Wir sprechen mit dem bemerkenswerten Chef Massimo Bottura und reflektieren mit ihm über die Zeit der Isolation, den Neuanfang in Italien und die wesentliche Zutat der Kunst. Seine Tochter Alexa war es, die ihn auf die Idee der Instagram-Serie „Kitchen Quarantine“ während der Ausgangssperre brachte. Abend für Abend teilte Bottura gemeinsam mit seiner Familie Rezepte, Inspirationen, Gedichte und Musik von Freunden aus der ganzen Welt auf Instagram. „Es ist kein Kochen im klassischen Sinne, sondern ein Konzept, um die Stimmung zu heben und trotz „Social Distancing“ gemeinsam Zeit zu verbringen und zu lernen, wie wir die Lebensmittel, die wir in unseren Vorratskammern finden, am besten verarbeiten können. Kochen ist eine Geste der Liebe, und sie mit so vielen Menschen wie möglich zu teilen, macht mich glücklich und bringt einen wesentlichen Mehrwert in diesen neuen Alltag“, beschreibt Massimo Bottura.
Einen Platz in Botturas Restaurant Osteria Francescana in Modena zu ergattern, ist gar nicht einfach. In den vergangenen Jahren gab es stets Wartelisten dafür. Dieses besondere Erlebnis ist international sehr begehrt und es musste seitens der Gäste von langer Hand geplant werden. In den vergangenen Monaten während dieser außergewöhnlichen Schließzeit entwickelten Bottura und sein Team vier Pakete, die er „Futures“ nennt: „Es sind vier verschiedene Erlebnis-Kombinationen in limitierter Serie, um in unsere Welt einzutreten und Zugang zu Reservierungen zu erhalten. Innerhalb kürzester Zeit waren sie ausverkauft, was uns bestätigt, dass die Menschen es kaum erwarten können, wieder zu reisen und neue gastronomische Erfahrungen zu machen“, meint Massimo Bottura optimistisch. Parallel baute er mit seinem Team einen Lieferservice für sein Bistro Franceschetta58 auf: „Franceschetta58 at home“. Es wird ein Gericht zum Zubereiten geliefert, mit Zutaten, die teilweise bereits von der Küche der Franceschetta58 vorbereitet wurden, aber zu Hause fertiggestellt werden sollen, ähnlich einer „Four-Hands-Kitchen“, um die Qualität zu gewährleisten.
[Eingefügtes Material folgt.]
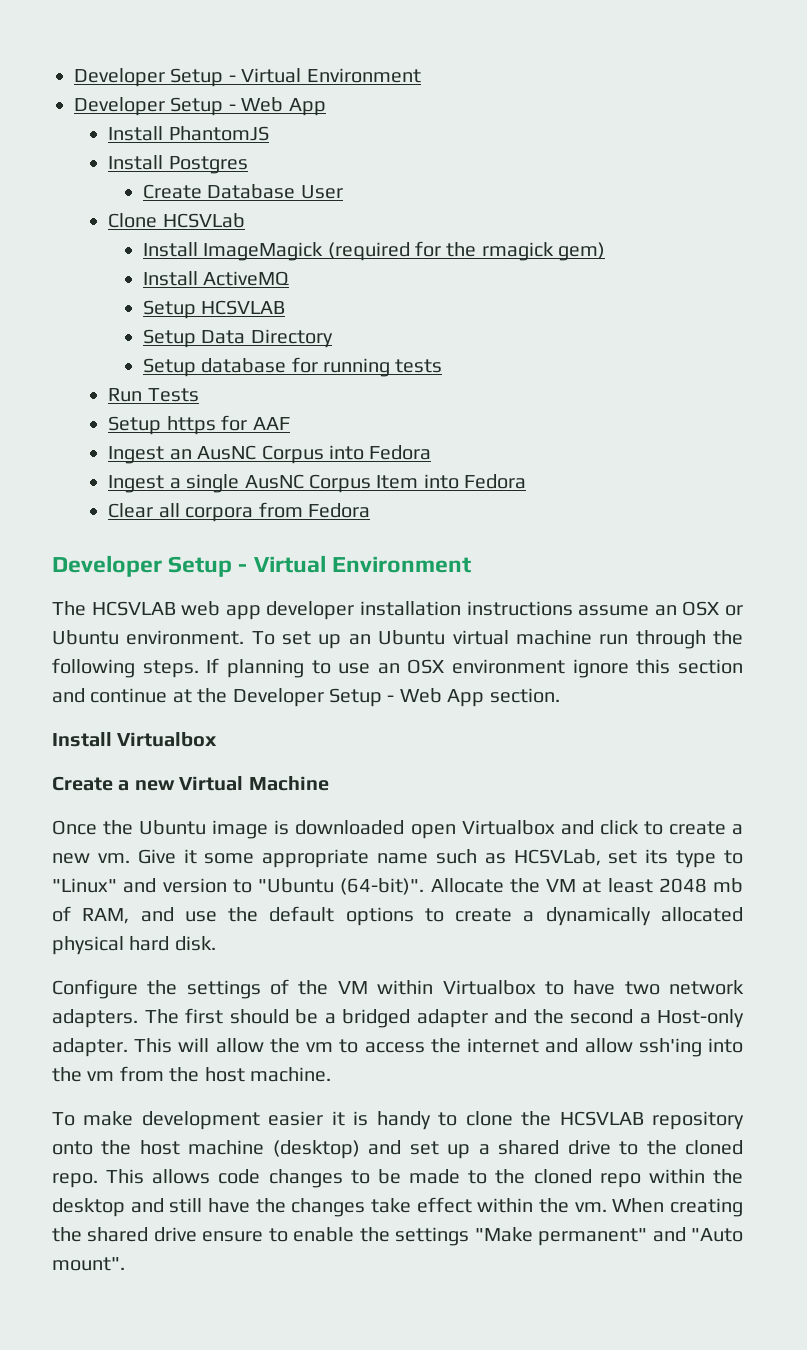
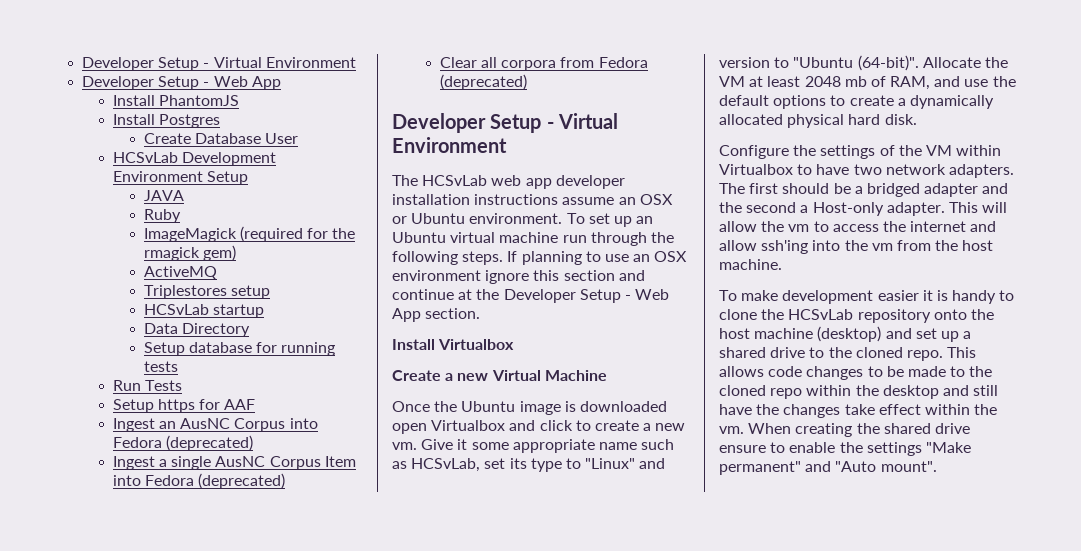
- Clone HCSVLab
- Install ImageMagick (required for the rmagick gem)
+ HCSvLab Development Environment Setup
+ JAVA
+ Ruby
+ ImageMagick (required for the rmagick gem)
- Install ActiveMQ
+ ActiveMQ
- Setup HCSVLAB
- Setup Data Directory
+ Triplestores setup
+ HCSvLab startup
+ Data Directory
- Ingest an AusNC Corpus into Fedora
+ Ingest an AusNC Corpus into Fedora (deprecated)
- Ingest a single AusNC Corpus Item into Fedora
+ Ingest a single AusNC Corpus Item into Fedora (deprecated)
- Clear all corpora from Fedora
+ Clear all corpora from Fedora (deprecated)
- The HCSVLAB web app developer installation instructions assume an OSX or Ubuntu environment.
+ The HCSvLab web app developer installation instructions assume an OSX or Ubuntu environment.
- Give it some appropriate name such as HCSVLab, set its type to "Linux" and version to "Ubuntu (64-bit)".
+ Give it some appropriate name such as HCSvLab, set its type to "Linux" and version to "Ubuntu (64-bit)".
- To make development easier it is handy to clone the HCSVLAB repository onto the host machine (desktop) and set up a shared drive to the cloned repo.
+ To make development easier it is handy to clone the HCSvLab repository onto the host machine (desktop) and set up a shared drive to the cloned repo.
Selbstverständlich engagierte sich Bottura, trotz Quarantäne, auch weiterhin für sein Programm „Refettori“ (Speisesaal) der gemeinnützigen Organisation „Food for Soul“, die er mit seiner Frau Lara Gilmore ins Leben gerufen hat, um die Verschwendungskultur von Nahrungsmitteln zu reduzieren und die soziale Inklusion zu fördern. „Wir dürfen nie vergessen, dass die Schwächsten auch diejenigen sind, die gegenwärtig vor der größten Herausforderung stehen“, argumentiert Massimo Bottura und erklärt weiter: „Deshalb unterstützen wir jetzt mehr denn je unsere Mensen, um sicherzustellen, dass sie weiterhin alle Menschen unter höchsten Sicherheitsvorkehrungen aufnehmen und verpflegen können. Auf cookingisanactoflove. org sammeln wir Rezepte aus unseren Mensen und von all den Menschen, die sich an unseren Kampagnen beteiligen wollen. Wir wollen eine Plattform schaffen, auf der wir Ideen und Kochtechniken austauschen können, um Lebensmittelabfälle zu vermeiden.“
Als wir mit Massimo Bottura sprechen, steht er kurz vor der Wiedereröffnung der Osteria Francescana, und er und sein Team können es kaum erwarten, die Gäste mit einer neuen Menüfolge begrüßen zu dürfen, die vom Album der Beatles Sgt. Pepper’s Lonely Hearts Club Band inspiriert wurde. Unabhängig von der derzeitigen Gesundheitskrise setzt sich Massimo Bottura schon seit langem für Nachhaltigkeit ein und sorgt sich um die Zukunft des Essens und seine Kultur. Für den Chef ist es heute mehr denn je notwendig, mit dem Bewusstsein zu beginnen. Mit dem Format „Kitchen Quarantine“ ist es ihm gelungen, seine Herangehensweise zu erklären, um Verschwendung zu vermeiden und Ressourcen zu erkennen. Der Kampf gegen die Verschwendung von Lebensmitteln beginnt in erster Linie mit dem Bewusstsein, wie man einkauft und wie man das Potenzial jeder einzelnen Zutat nutzt, insbesondere in der lokalen Küche: „Nur so werden wir in der Lage sein, die Nahrungsmittelüberschüsse aus einer anderen Perspektive zu betrachten. Die Schoten von Erbsen, die Stangen vom Spargel oder Sellerie, die Schale vom Ingwer… das alles sind Elemente, die den Wert nicht wegnehmen, sondern hinzufügen! Sowohl der Akt des Kochens als auch der Akt des Essens muss zu einer ethischen Entscheidung werden und darf nicht länger nur eine Frage des Geschmacks sein. Fragen wir uns, woher das kommt, was wir in unseren Schränken haben, was seine Vergangenheit ist, aber auch und vor allem, wie wir seine Zukunft sehen.“
Die Kunst ist unser Panorama von Ideen, aus dem wir jeden Tag schöpfen, um nie aufzuhören, uns immer wieder neue Gerichte und neue Projekte auszudenken. Die Kunst hat unseren Wandlungen in der Küche und darüber hinaus Kontinuität verliehen, sie hat unserer Entwicklung eine grundlegende Richtung gegeben.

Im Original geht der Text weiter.